Jonas Mekas, a Lithuanian-born American artist, poet and filmmaker, often called the godfather of American avant-garde cinema, was buried in Lithuania on Sunday.
The urn with his aches was buried near his parents in Semeniskes, northern Lithuania, during a private ceremony attended by people close to the family, the Lithuanian public broadcaster LRT reported.
Art critics say the works of Mekas, who lived in the United States, always reflected the history of Lithuania.
"Jonas is an embodiment and symbol of Lithuania history of the second half of the 20th century and the early 21st century," Lolita Jablonskienė, an art expert and head of the National Gallery of Art, told BNS on Sunday.
"Through his creations, he is connected to Lithuania through the memory dimension in his movies and through Lithuanian words in the poetry written in the Lithuanian language. The connection of Jonas' works with Lithuania is internal and always existing," she said.
According to Jablonskienė, Mekas promoted Lithuania's name worldwide through his work and by also mentioning his homeland during international events.
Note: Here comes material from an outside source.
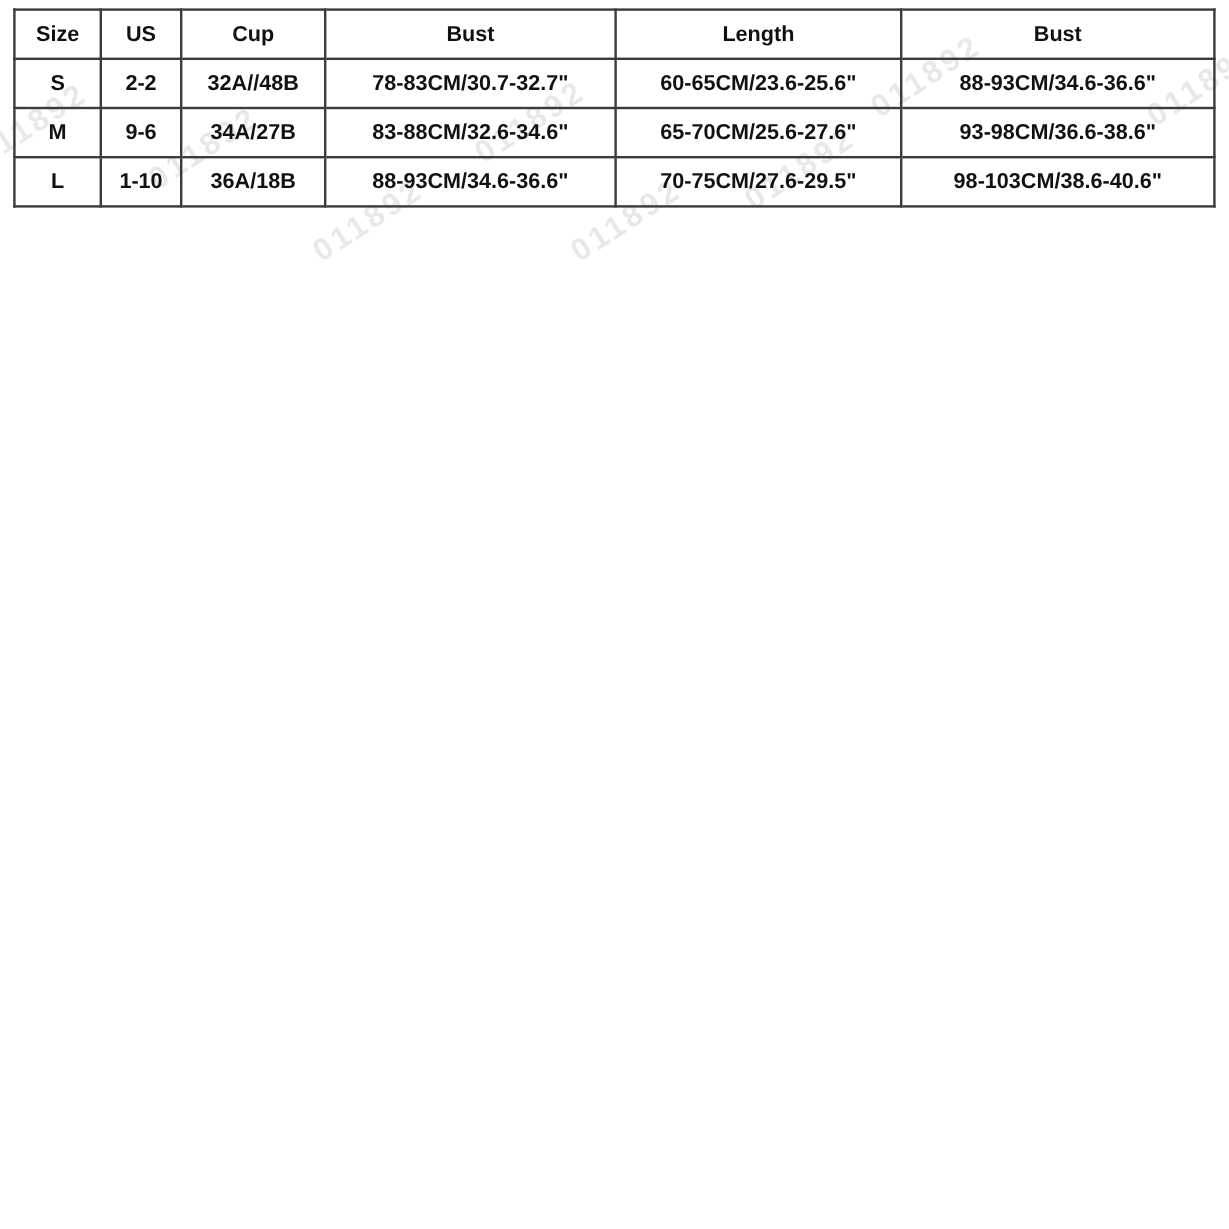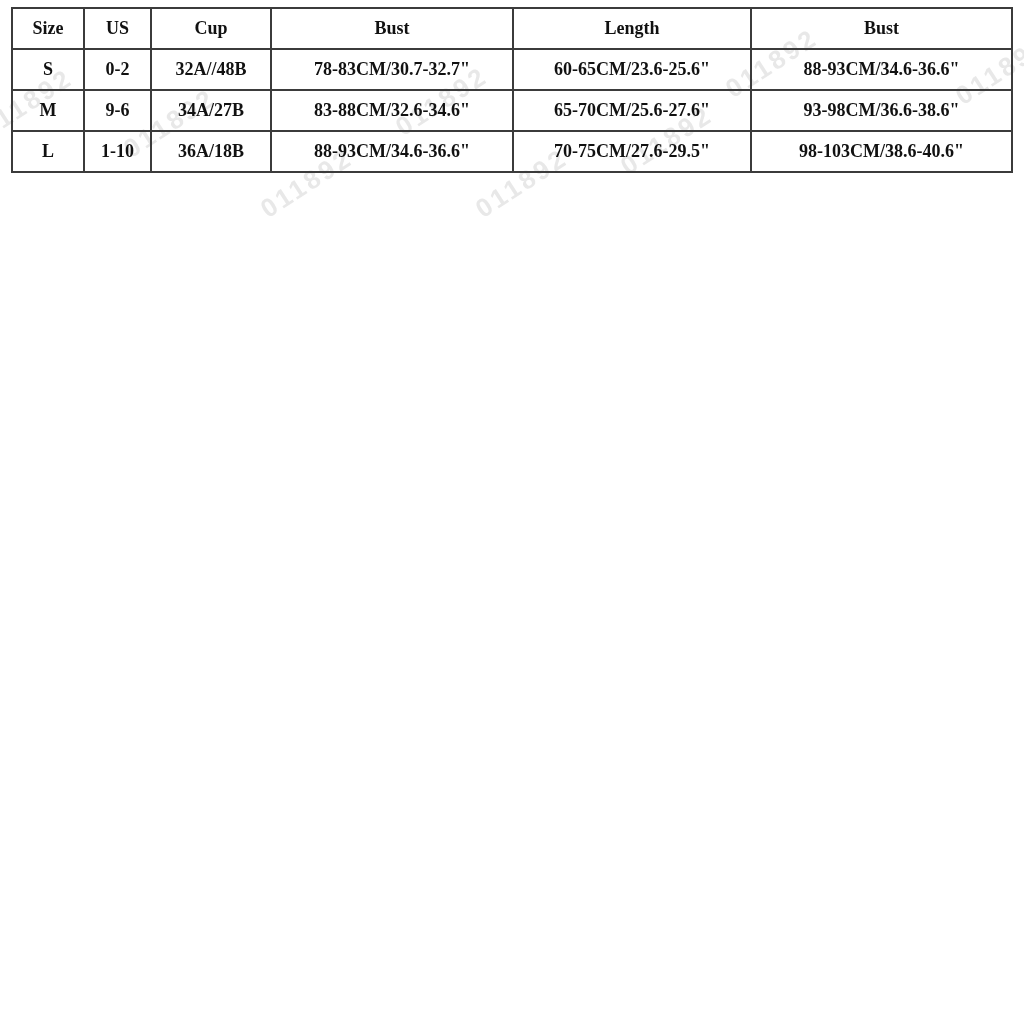"Size" table.size-chart th, table.size-chart td { font-family: Liberation Serif, serif -> none }
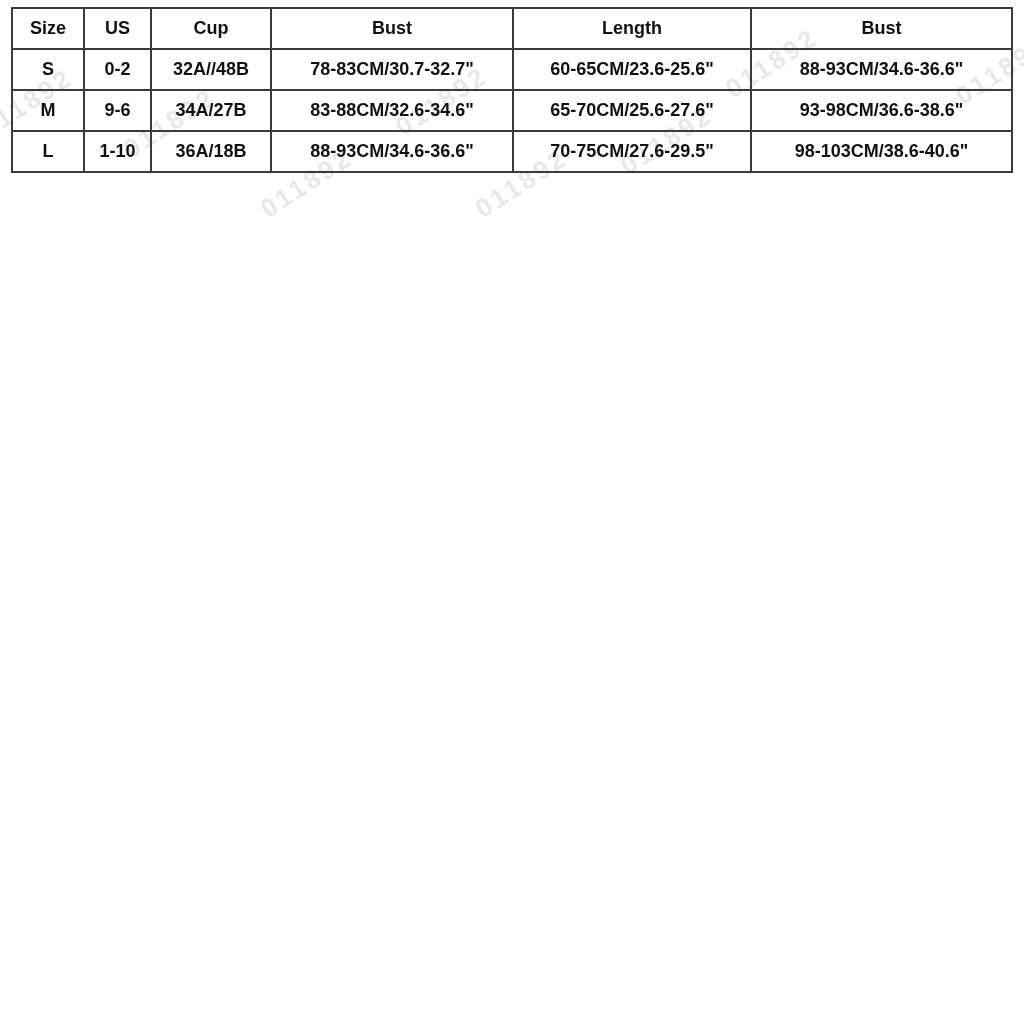"0-2" td { text: 0-2 -> 2-2 }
"We are now speaking about the Golden Lion our artists were awarded during the Venice Biennale. It should be mentioned that when Mekas represented Lithuania's pavilion in 2005, Lithuania then received the first honorary mentioning by the special jury. It was the first breakthrough in the international art arena," she noted.
Born in Semeniškės, a village in Lithuania, on December 24, 1922, Mekas lived and worked in New York City for more than 50 years.
A laureate of the Lithuanian National Culture and Art Prize, poet and publicist, Mekas is best-known for his film experiments.